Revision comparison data
^^^^^^^^
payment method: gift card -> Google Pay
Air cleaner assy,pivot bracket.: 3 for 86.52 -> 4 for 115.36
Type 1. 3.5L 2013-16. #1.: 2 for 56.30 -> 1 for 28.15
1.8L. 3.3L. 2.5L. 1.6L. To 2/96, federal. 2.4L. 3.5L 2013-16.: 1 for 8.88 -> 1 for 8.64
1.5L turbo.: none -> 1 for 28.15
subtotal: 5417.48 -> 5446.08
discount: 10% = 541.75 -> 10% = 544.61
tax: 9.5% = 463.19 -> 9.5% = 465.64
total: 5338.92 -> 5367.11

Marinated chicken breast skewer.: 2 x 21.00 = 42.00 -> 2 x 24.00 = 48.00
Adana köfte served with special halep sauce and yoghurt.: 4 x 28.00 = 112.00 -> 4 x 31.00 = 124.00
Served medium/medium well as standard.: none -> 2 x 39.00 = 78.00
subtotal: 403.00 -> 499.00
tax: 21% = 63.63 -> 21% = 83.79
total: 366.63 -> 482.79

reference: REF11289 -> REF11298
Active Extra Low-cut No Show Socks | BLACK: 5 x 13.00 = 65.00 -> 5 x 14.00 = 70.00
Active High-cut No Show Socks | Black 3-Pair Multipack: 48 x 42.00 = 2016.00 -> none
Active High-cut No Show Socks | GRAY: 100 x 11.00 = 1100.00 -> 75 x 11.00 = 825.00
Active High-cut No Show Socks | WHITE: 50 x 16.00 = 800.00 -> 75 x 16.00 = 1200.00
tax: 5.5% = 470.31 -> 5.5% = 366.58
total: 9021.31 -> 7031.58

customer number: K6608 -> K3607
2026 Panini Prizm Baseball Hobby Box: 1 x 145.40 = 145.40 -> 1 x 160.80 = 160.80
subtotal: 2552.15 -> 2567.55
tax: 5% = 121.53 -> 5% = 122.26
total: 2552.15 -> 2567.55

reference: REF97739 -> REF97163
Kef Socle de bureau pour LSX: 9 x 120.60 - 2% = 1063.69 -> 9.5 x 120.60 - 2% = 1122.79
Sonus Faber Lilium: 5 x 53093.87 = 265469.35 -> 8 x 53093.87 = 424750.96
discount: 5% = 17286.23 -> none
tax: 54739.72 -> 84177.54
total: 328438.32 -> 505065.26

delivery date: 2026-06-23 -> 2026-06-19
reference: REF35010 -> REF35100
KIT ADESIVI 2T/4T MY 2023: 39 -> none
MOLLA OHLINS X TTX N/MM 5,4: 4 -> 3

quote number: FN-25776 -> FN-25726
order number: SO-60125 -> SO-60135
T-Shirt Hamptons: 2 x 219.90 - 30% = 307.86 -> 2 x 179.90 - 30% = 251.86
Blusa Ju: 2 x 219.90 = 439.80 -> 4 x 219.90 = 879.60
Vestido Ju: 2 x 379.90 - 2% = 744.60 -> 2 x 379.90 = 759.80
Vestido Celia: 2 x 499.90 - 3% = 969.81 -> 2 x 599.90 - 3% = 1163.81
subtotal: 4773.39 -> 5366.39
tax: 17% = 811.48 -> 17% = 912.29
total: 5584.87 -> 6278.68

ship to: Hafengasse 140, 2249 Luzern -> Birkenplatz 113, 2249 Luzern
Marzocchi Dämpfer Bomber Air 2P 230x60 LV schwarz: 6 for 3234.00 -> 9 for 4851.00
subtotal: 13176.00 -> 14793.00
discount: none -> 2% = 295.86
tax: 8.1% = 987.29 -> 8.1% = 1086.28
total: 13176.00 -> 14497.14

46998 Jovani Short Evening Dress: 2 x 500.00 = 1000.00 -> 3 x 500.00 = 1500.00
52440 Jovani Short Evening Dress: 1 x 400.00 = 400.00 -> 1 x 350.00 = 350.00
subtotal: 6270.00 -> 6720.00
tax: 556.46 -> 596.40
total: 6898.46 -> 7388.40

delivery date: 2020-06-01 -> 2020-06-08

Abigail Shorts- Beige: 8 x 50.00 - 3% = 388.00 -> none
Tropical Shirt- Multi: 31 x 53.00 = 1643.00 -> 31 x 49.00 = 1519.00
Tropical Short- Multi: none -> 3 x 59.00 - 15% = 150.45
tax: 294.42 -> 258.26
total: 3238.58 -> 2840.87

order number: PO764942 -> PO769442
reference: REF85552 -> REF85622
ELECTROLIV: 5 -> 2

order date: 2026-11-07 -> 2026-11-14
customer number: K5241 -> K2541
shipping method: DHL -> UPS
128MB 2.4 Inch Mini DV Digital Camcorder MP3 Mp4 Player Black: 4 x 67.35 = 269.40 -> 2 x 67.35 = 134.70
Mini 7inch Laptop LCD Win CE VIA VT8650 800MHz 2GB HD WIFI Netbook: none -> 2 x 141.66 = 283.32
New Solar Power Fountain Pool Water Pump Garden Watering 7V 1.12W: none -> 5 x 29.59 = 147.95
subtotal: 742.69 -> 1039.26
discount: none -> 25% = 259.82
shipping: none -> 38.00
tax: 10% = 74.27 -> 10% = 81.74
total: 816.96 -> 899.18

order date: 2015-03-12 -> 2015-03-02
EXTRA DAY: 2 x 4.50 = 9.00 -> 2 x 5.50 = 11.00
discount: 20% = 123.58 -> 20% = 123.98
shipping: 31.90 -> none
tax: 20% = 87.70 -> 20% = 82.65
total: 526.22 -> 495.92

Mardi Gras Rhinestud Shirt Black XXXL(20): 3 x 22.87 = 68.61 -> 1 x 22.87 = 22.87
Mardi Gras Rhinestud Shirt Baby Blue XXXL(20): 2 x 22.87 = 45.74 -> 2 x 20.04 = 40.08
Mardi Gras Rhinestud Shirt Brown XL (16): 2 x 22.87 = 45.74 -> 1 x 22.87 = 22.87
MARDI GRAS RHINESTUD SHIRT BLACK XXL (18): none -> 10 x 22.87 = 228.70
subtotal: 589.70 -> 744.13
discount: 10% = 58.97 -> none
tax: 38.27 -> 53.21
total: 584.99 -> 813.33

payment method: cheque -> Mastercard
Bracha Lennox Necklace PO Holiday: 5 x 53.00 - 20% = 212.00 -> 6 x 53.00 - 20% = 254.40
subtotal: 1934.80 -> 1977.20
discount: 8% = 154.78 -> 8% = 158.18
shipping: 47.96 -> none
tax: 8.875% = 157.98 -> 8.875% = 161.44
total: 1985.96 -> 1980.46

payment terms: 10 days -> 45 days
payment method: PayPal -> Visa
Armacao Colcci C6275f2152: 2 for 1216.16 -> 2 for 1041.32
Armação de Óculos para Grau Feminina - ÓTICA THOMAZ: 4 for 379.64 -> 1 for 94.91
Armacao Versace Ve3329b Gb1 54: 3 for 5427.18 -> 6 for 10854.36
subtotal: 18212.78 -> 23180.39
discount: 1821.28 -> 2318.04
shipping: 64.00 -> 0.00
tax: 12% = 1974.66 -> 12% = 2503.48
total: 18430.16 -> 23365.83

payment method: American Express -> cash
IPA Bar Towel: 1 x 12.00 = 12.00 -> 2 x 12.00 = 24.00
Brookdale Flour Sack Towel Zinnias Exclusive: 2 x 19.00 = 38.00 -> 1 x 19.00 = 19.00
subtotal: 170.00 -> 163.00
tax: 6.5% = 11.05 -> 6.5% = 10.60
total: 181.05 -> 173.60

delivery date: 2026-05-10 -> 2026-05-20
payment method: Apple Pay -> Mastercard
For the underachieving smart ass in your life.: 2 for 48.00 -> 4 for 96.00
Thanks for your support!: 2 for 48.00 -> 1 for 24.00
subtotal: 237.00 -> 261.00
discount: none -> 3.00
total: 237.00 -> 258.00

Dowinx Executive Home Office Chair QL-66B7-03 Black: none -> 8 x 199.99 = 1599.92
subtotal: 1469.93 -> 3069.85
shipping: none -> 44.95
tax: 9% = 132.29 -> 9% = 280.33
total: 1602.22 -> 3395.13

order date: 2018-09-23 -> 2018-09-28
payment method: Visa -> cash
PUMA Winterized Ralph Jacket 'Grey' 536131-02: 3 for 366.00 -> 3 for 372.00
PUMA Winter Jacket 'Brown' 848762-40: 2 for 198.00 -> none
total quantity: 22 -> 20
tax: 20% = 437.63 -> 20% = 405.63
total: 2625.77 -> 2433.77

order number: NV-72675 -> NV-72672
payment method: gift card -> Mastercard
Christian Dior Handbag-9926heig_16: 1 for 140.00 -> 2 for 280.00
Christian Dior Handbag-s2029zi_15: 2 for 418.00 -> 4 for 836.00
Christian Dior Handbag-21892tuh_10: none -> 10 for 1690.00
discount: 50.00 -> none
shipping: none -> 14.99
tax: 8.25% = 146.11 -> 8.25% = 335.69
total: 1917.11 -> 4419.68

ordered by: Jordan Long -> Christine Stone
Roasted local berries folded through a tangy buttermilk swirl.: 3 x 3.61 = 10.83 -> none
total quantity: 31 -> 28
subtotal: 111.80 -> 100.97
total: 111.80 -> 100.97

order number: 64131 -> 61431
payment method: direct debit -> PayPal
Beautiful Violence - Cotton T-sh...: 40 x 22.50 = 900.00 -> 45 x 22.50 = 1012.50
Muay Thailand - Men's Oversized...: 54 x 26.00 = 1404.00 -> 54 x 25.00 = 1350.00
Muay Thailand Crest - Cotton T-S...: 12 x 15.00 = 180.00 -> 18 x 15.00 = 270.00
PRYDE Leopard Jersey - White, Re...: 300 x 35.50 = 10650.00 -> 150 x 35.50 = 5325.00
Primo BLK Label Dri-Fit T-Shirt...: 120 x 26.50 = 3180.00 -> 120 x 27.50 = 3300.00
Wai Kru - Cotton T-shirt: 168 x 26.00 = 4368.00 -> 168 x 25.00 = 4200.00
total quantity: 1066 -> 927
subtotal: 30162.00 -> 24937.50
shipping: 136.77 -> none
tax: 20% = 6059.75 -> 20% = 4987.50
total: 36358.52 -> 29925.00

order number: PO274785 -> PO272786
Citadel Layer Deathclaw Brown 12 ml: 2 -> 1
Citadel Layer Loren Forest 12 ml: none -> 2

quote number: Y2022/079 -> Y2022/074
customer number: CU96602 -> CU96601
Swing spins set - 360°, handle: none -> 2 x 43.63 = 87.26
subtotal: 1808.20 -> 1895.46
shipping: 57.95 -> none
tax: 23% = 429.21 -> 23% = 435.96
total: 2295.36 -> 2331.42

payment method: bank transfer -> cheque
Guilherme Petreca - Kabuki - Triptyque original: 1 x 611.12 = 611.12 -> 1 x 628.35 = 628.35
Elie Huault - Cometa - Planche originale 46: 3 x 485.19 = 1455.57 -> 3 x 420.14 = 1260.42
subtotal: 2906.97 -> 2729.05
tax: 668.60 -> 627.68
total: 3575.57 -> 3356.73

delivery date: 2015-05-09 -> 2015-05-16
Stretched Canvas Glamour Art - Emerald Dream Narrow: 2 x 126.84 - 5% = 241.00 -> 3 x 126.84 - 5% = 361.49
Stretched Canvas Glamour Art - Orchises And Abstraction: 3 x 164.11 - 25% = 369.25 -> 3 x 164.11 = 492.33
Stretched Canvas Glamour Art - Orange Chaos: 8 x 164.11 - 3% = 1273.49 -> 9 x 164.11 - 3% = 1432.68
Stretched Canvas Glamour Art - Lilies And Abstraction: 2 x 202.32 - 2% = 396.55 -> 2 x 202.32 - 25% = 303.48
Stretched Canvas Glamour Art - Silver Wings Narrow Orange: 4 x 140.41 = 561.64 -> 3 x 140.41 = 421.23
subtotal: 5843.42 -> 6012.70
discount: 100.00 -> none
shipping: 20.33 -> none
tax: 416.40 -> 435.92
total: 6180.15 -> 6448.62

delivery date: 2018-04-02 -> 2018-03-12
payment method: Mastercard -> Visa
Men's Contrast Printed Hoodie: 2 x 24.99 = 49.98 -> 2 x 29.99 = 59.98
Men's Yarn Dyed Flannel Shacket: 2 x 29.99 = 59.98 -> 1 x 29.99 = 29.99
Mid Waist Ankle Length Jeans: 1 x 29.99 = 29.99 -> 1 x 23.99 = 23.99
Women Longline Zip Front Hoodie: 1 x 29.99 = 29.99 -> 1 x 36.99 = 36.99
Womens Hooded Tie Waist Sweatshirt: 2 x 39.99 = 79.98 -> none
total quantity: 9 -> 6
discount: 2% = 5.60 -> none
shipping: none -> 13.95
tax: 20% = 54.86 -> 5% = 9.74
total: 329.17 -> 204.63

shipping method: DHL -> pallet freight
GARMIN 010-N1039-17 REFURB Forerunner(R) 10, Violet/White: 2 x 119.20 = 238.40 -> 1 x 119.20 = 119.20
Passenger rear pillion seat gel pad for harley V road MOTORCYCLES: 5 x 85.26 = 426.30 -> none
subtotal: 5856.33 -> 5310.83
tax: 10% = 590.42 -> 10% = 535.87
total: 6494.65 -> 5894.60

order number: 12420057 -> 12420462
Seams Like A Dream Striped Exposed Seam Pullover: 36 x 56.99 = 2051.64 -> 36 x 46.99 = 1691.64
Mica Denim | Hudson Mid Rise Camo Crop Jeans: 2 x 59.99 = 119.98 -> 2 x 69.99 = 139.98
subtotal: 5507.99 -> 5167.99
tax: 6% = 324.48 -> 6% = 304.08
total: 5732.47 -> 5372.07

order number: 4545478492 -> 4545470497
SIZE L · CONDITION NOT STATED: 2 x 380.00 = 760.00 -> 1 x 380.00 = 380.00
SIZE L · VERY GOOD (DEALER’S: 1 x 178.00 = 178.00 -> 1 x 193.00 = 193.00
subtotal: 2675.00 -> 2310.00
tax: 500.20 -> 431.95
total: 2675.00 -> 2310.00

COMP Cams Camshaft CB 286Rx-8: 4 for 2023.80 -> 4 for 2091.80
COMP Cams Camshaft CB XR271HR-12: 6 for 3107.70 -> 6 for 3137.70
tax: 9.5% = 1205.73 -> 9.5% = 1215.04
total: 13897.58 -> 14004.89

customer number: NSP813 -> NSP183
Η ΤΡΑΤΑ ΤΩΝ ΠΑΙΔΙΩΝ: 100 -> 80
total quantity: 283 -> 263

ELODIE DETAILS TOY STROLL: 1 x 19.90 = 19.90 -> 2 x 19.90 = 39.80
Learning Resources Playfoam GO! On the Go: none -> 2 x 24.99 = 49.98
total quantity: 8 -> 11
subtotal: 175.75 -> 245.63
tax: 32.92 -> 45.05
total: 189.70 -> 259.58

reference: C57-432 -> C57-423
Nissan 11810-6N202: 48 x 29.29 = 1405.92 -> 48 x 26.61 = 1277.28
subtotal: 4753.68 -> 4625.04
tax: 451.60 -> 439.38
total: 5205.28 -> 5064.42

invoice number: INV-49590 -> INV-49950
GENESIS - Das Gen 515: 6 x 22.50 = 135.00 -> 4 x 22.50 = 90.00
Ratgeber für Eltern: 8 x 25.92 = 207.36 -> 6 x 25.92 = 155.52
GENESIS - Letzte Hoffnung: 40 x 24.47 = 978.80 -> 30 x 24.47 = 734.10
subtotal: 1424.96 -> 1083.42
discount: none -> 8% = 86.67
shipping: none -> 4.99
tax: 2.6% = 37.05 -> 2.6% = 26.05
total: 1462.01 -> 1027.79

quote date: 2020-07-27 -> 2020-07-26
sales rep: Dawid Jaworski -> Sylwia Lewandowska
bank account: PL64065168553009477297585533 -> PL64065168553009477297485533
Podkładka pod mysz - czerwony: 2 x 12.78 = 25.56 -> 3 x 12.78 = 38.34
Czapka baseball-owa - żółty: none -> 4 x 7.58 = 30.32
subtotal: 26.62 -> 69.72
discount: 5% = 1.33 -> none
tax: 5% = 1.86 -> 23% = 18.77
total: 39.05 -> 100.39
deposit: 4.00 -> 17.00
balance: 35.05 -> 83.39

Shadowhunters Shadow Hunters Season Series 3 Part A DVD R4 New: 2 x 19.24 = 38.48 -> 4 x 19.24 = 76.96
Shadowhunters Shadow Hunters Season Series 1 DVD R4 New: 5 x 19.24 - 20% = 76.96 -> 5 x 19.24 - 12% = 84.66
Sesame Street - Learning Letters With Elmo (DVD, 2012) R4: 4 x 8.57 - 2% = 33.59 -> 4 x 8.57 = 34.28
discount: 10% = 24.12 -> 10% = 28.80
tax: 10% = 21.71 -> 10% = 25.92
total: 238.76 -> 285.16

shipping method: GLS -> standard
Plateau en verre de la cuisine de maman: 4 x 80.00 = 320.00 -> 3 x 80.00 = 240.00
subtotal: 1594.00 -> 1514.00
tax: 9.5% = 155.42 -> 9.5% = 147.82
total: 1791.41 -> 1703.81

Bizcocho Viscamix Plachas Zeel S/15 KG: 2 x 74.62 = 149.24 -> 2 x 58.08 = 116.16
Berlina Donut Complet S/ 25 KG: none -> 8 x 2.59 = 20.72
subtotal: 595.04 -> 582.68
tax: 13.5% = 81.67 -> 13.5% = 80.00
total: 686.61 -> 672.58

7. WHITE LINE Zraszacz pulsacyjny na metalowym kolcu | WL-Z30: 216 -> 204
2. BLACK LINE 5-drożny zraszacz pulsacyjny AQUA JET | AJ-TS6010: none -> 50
^^^^^^^^
Activity: Please transcribe only the lines in the records above running from the line that has "order number: 64131 -> 61431" through the line that has "Primo BLK Label", both included, exactly as they appear.

Response area:
order number: 64131 -> 61431
payment method: direct debit -> PayPal
Beautiful Violence - Cotton T-sh...: 40 x 22.50 = 900.00 -> 45 x 22.50 = 1012.50
Muay Thailand - Men's Oversized...: 54 x 26.00 = 1404.00 -> 54 x 25.00 = 1350.00
Muay Thailand Crest - Cotton T-S...: 12 x 15.00 = 180.00 -> 18 x 15.00 = 270.00
PRYDE Leopard Jersey - White, Re...: 300 x 35.50 = 10650.00 -> 150 x 35.50 = 5325.00
Primo BLK Label Dri-Fit T-Shirt...: 120 x 26.50 = 3180.00 -> 120 x 27.50 = 3300.00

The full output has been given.